- [Exercise prompt] When copying the entries below, leave out every picture and keep the rest exact.

#### Records supplied ####

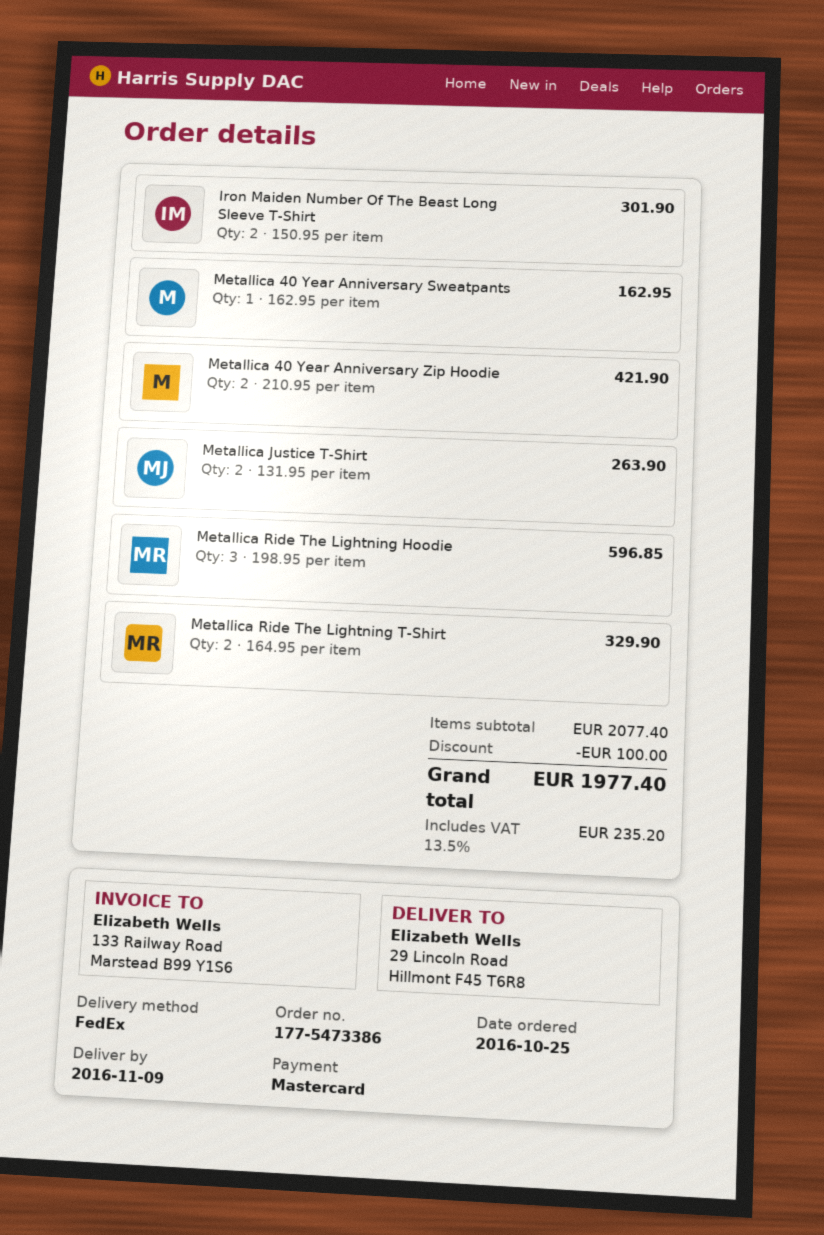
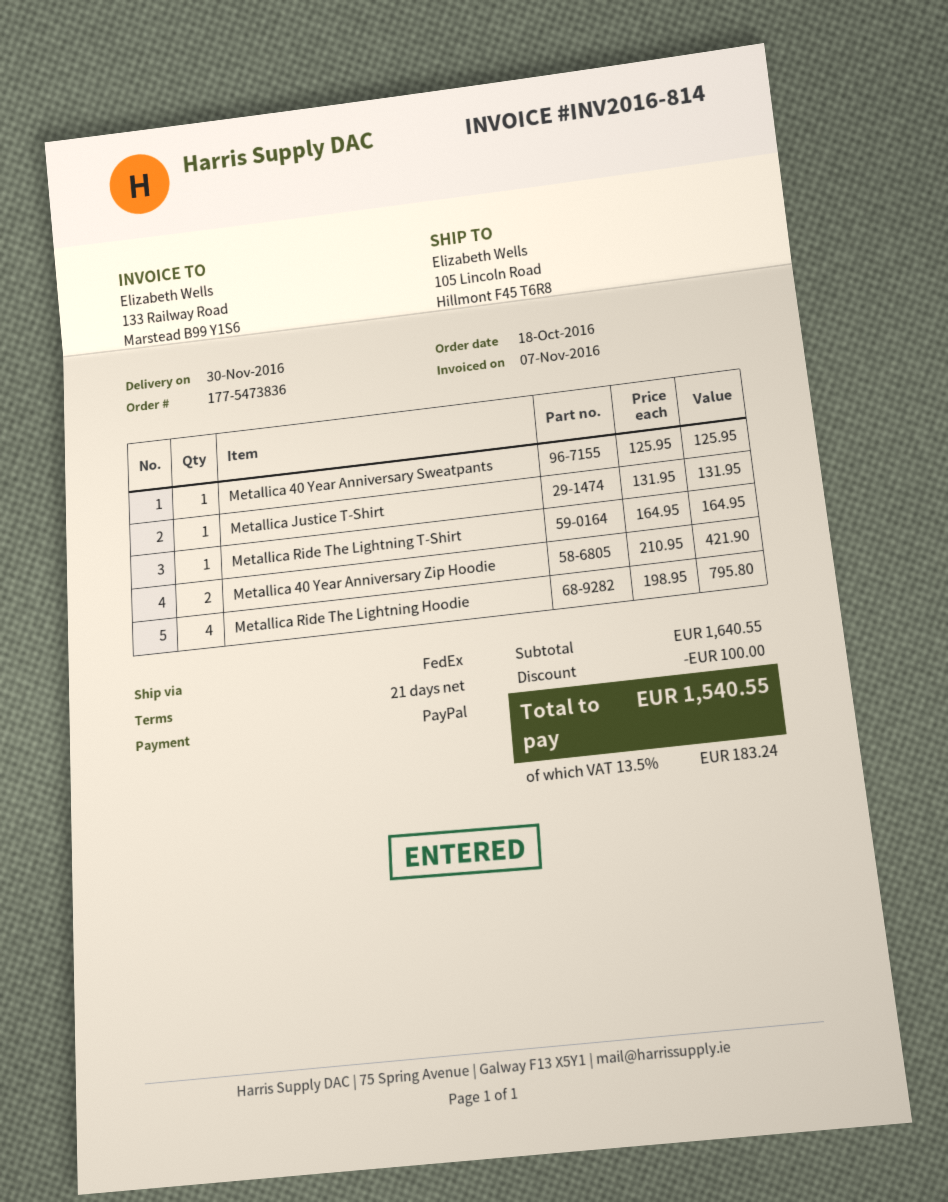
order number: 177-5473386 -> 177-5473836
order date: 2016-10-25 -> 2016-10-18
delivery date: 2016-11-09 -> 2016-11-30
payment method: Mastercard -> PayPal
ship to: 29 Lincoln Road, Hillmont F45 T6R8 -> 105 Lincoln Road, Hillmont F45 T6R8
Iron Maiden Number Of The Beast Long Sleeve T-Shirt: 2 x 150.95 = 301.90 -> none
Metallica 40 Year Anniversary Sweatpants: 1 x 162.95 = 162.95 -> 1 x 125.95 = 125.95
Metallica Justice T-Shirt: 2 x 131.95 = 263.90 -> 1 x 131.95 = 131.95
Metallica Ride The Lightning Hoodie: 3 x 198.95 = 596.85 -> 4 x 198.95 = 795.80
Metallica Ride The Lightning T-Shirt: 2 x 164.95 = 329.90 -> 1 x 164.95 = 164.95
subtotal: 2077.40 -> 1640.55
tax: 13.5% = 235.20 -> 13.5% = 183.24
total: 1977.40 -> 1540.55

####

- [Written answer]
order number: 177-5473386 -> 177-5473836
order date: 2016-10-25 -> 2016-10-18
delivery date: 2016-11-09 -> 2016-11-30
payment method: Mastercard -> PayPal
ship to: 29 Lincoln Road, Hillmont F45 T6R8 -> 105 Lincoln Road, Hillmont F45 T6R8
Iron Maiden Number Of The Beast Long Sleeve T-Shirt: 2 x 150.95 = 301.90 -> none
Metallica 40 Year Anniversary Sweatpants: 1 x 162.95 = 162.95 -> 1 x 125.95 = 125.95
Metallica Justice T-Shirt: 2 x 131.95 = 263.90 -> 1 x 131.95 = 131.95
Metallica Ride The Lightning Hoodie: 3 x 198.95 = 596.85 -> 4 x 198.95 = 795.80
Metallica Ride The Lightning T-Shirt: 2 x 164.95 = 329.90 -> 1 x 164.95 = 164.95
subtotal: 2077.40 -> 1640.55
tax: 13.5% = 235.20 -> 13.5% = 183.24
total: 1977.40 -> 1540.55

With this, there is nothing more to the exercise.